Written approximately 940-960 B.C., the Song of Songs was intended for married couples and singles contemplating marriage.

About the Song

In short, the plot is about the courtship and marriage of a maiden referred to as the Shulammite and takes place in ancient Israel, in the woman's garden and the king's palace. Some interpreters think this young woman may have been Abishag, who nursed King David in the last days of his life. Although she slept with David to keep him warm, she remained a virgin. After David's death, his son Adonijah wanted Abishag for his wife, which would have implied he had a claim to be king. Solomon, the true heir to the throne, had Adonijah killed (1 Kings 2:23-25) and took Abishag for himself.

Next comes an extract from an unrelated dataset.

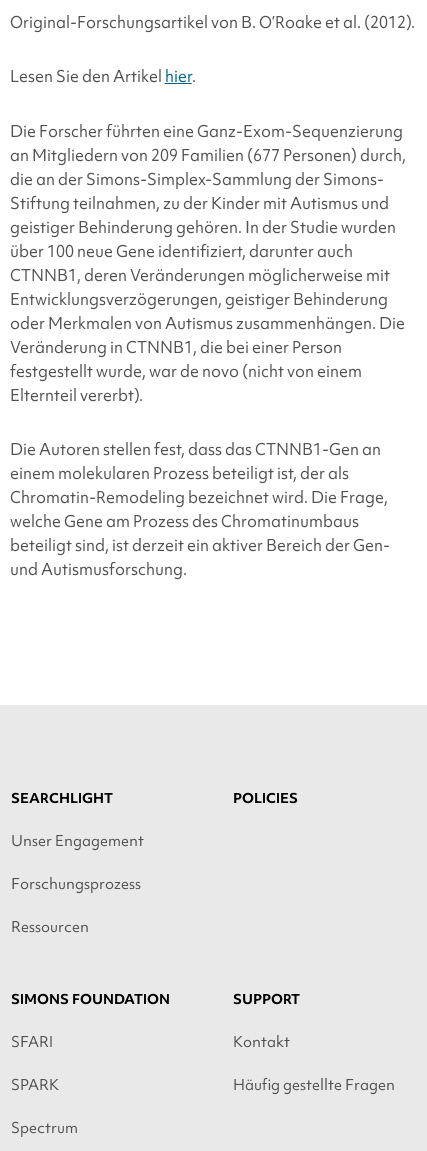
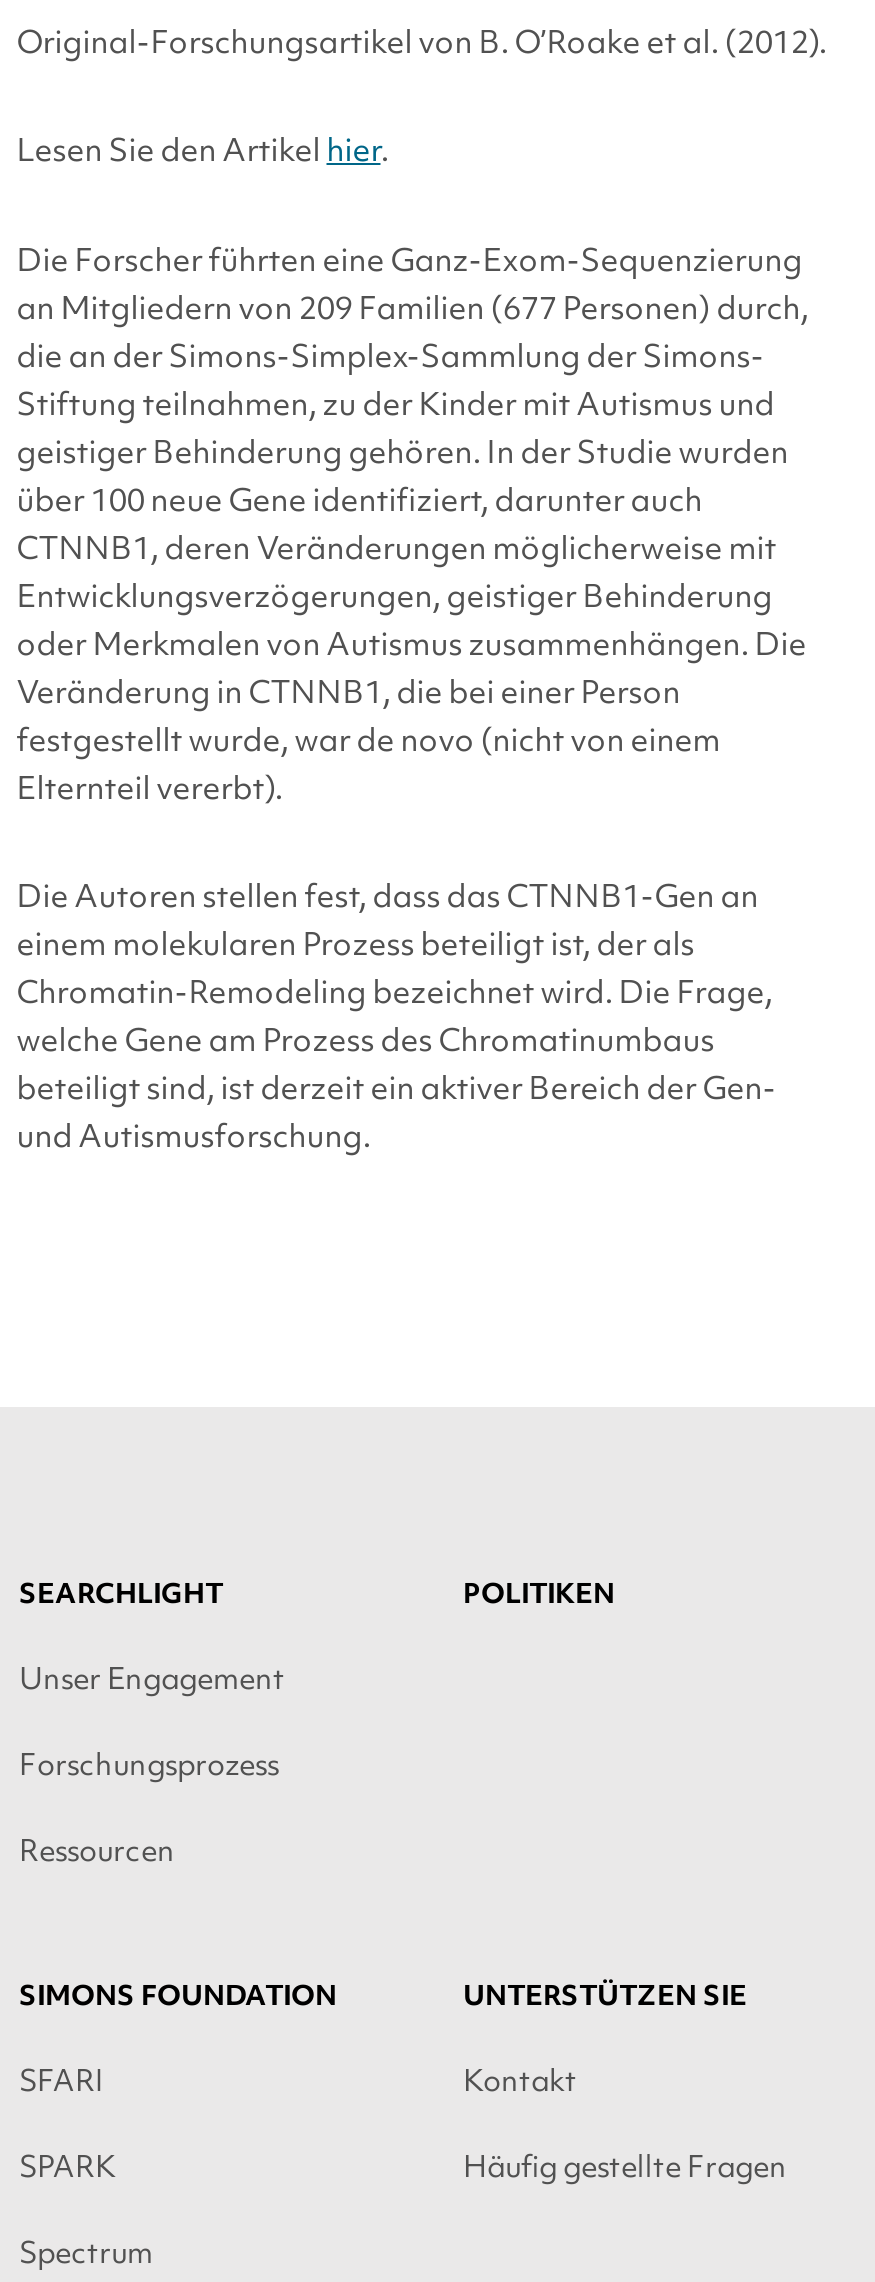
- POLICIES
+ POLITIKEN

- SUPPORT
+ UNTERSTÜTZEN SIE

Early in his reign, King Solomon found love a thrilling experience, as reflected in this poem. Later, however, he ruined the mystique by taking hundreds of wives and concubines. His despair is a central theme of the book of Ecclesiastes

The Song of Songs is one of the Poetry and Wisdom books of the Bible, a sensuous love poem about the spiritual and sexual love between a husband and wife. While some of its metaphors and descriptions may seem odd to us today, in ancient times they were considered elegant.

Because of the passionate allusions in this poem, ancient interpreters insisted it contained a deeper, symbolic meaning, such as God's love for Old Testament Israel or Christ's love for the church. It's true the reader can find verses in Song of Songs to support those ideas, but modern Bible scholars say the book has a simpler, practical application: how a husband and wife should treat each other.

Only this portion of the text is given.